Abstract

Cells respond to viral infections through sensors that detect non-self-molecules, and through effectors, which can have direct antiviral activities or adapt cell physiology to limit viral infection and propagation. Eukaryotic translation initiation factor 2 alpha kinase 2, better known as PKR, acts as both a sensor and an effector in the response to viral infections. After sensing double-stranded RNA molecules in infected cells, PKR self-activates and majorly exerts its antiviral function by blocking the translation machinery and inducing apoptosis. The antiviral potency of PKR is emphasized by the number of strategies developed by viruses to antagonize the PKR pathway.
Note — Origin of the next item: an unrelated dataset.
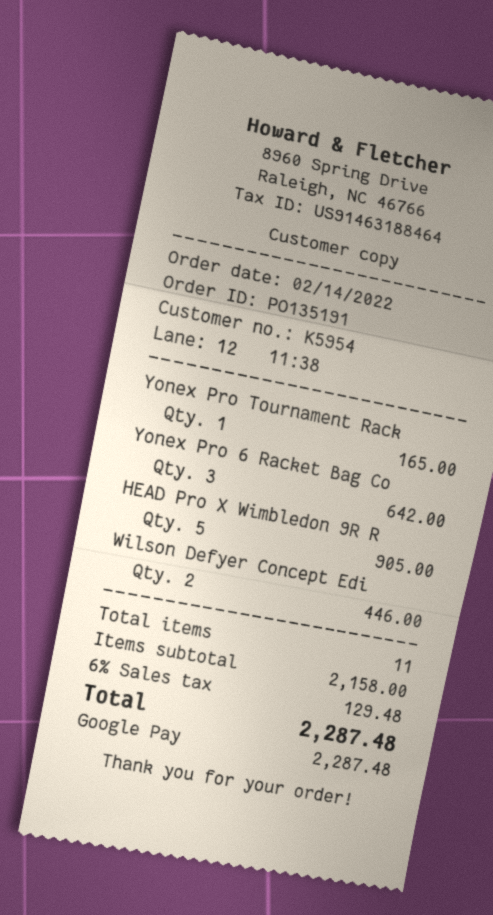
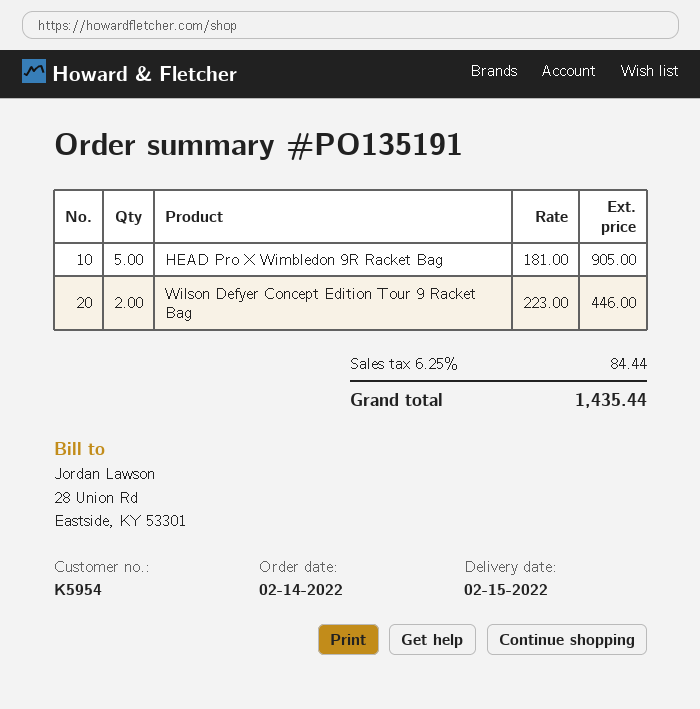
Yonex Pro Tournament Rack: 1 for 165.00 -> none
Yonex Pro 6 Racket Bag Co: 3 for 642.00 -> none
tax: 6% = 129.48 -> 6.25% = 84.44
total: 2287.48 -> 1435.44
In this review, we present an update on the diversity of such strategies, which range from preventing double-stranded RNA recognition upstream from PKR activation, to activating eIF2B downstream from PKR targets.

Highlights

  • PKR: A Cornerstone in the Integrated Stress ResponseThe integrated stress response (ISR) is a signaling pathway that optimizes the cellular response to stress and aims to restore homeostasis after different types of stress (Pakos-Zebrucka et al, 2016)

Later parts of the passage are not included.